I recently had a parent ask for advice on how to help their son who was negative about everything. Even at the end of a great day out, he seemed to just focus on the negatives.
I'll share here the advice I gave to that mum.
This isn't a quick fix but there are some things you can do to help.
Anxious brains try to look out for everything that could go wrong.
To the survival part of the brain, positive experiences are nice but they're not going to stop you from being eaten by a bear or hit by a car. The brain doesn't focus on the positive anywhere near as much as the negatives and some people get stuck watching out for negatives as a coping strategy, especially if they're quite anxious anyway.
His brain needs retraining to note the good things, one tiny little good thing at a time.
Make it fun
Thinking about things you are grateful for is a good way to build up a more positive mindset.
One thing you could do is make a game of it - you could use memory games to think of things to be grateful for:
You: I am grateful for family
William: I am grateful for family and friends
You: I am grateful for family, friends and pizza...etc
You could buy a beach ball and write on it prompts such as:
something good is...
Happiness is..
I am grateful for
I like...
I am...
Then throw it to each other.
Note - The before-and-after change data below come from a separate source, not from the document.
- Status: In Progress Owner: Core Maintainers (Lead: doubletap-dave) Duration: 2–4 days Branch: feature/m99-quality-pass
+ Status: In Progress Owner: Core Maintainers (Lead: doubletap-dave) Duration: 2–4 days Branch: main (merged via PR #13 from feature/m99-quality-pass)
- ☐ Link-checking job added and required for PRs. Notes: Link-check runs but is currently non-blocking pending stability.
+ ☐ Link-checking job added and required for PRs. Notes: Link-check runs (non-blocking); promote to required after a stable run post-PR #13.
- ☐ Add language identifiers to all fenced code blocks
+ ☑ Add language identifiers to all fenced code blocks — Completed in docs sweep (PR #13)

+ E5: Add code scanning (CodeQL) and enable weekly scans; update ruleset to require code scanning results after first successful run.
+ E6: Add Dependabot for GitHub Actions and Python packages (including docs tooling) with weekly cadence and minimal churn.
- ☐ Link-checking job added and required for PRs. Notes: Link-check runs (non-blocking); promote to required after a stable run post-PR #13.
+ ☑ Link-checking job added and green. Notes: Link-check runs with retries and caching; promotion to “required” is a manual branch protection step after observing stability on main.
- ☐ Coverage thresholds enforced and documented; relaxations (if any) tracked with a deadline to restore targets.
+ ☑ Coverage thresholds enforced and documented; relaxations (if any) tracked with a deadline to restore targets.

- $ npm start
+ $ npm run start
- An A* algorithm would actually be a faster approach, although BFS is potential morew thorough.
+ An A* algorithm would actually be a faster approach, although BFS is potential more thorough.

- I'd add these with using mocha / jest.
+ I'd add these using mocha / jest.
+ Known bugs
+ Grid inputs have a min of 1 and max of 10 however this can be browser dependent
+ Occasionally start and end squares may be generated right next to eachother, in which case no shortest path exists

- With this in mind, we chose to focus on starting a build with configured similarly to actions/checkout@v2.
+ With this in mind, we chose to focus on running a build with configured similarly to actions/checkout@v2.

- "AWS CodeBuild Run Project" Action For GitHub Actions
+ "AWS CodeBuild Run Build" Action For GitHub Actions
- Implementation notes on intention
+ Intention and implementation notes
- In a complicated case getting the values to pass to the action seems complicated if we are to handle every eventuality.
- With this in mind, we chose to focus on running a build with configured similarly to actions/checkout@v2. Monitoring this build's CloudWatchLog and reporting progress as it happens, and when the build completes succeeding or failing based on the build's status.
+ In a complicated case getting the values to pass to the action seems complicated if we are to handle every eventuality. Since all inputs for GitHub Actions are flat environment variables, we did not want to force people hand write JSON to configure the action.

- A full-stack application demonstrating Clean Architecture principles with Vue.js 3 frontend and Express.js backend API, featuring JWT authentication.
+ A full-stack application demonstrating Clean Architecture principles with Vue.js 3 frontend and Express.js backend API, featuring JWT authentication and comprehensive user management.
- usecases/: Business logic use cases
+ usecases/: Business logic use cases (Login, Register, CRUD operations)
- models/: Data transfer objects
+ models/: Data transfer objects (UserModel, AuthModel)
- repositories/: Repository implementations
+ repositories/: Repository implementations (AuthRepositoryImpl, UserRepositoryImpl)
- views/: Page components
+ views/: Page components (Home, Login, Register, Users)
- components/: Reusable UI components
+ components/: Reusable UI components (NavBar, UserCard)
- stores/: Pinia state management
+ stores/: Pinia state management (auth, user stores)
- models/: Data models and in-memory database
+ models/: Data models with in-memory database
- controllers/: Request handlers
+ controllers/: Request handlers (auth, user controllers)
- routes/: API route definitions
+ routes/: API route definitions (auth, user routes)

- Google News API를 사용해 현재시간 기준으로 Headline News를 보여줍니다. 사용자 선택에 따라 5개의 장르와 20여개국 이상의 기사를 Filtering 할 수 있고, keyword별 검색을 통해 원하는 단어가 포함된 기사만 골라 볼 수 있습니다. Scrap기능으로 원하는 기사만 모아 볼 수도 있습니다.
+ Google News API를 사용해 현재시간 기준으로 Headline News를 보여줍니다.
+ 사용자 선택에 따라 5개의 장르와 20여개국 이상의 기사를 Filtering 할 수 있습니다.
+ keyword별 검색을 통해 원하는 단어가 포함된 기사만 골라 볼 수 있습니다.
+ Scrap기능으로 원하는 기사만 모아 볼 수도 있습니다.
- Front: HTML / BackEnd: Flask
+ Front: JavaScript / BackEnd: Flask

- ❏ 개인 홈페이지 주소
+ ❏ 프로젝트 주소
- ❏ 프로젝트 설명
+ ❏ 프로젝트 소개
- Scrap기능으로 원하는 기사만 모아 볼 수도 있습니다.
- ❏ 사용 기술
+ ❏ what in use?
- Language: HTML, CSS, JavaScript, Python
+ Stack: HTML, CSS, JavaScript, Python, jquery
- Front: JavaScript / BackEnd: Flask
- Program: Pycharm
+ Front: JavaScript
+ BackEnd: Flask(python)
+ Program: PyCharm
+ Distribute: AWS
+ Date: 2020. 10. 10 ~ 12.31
The person that catches it has to read the phrase closest to their hand and finish it.
Include the whole family
Children learn more from their parents than anyone else, so role modelling the behaviours and ways of speaking you want to see from your child is very powerful, and makes them feel less singled out.
Make sure to be a good role model - say things like "Do you know, I dropped a cup today and I was really annoyed at myself but I decided not to ruin all my day!" Don't necessarily do this as a lecture but just bring it up in conversation.
Some families create a daily routine when they talk about things such as you all say:
1 thing that was difficult that day
1 thing that went well
1 thing you hope for tomorrow
Some parents refer to these as the thorn (something difficult), the flower (something good) and the bud (a hope)
Share positive experiences with your child- encourage him to help you bake cakes, build something out of lego together etc.
Challenge him to notice one good thing that has happened each day. Get the whole family involved so you all have to do it. Then slowly build up - once he is comfortable noticing one, then try two. Or have a competition to see how many positive you can notice in a week and have a prize.
Praise and Self Affirmations
Make sure you praise him specifically for effort, hard work, using positive strategies etc. Point out positive characteristics you see -"I really like the way you put your plate away - you are so helpful"
Create an Amazing Me journal or poster where you and he add on anything that has gone well or he has achieved.
You may need to have a chat to them about the difference between bragging and just knowing what your own positive attributes are. Many children don't like to say anything good about themselves as they feel it is 'big-headed' but they need to understand that knowing your own positive qualities is really healthy.
When it comes to positive attributes and saying affirmations, such as I am Helpful, then it's good to be able to say times when you showed that attribute in the past: I was helpful when I unpacked the dishwasher. That way they have proof that they have shown this attribute in the past, which means that they are more likely to believe the affirmation.
And if you are also quite negative - make sure you do these things yourself!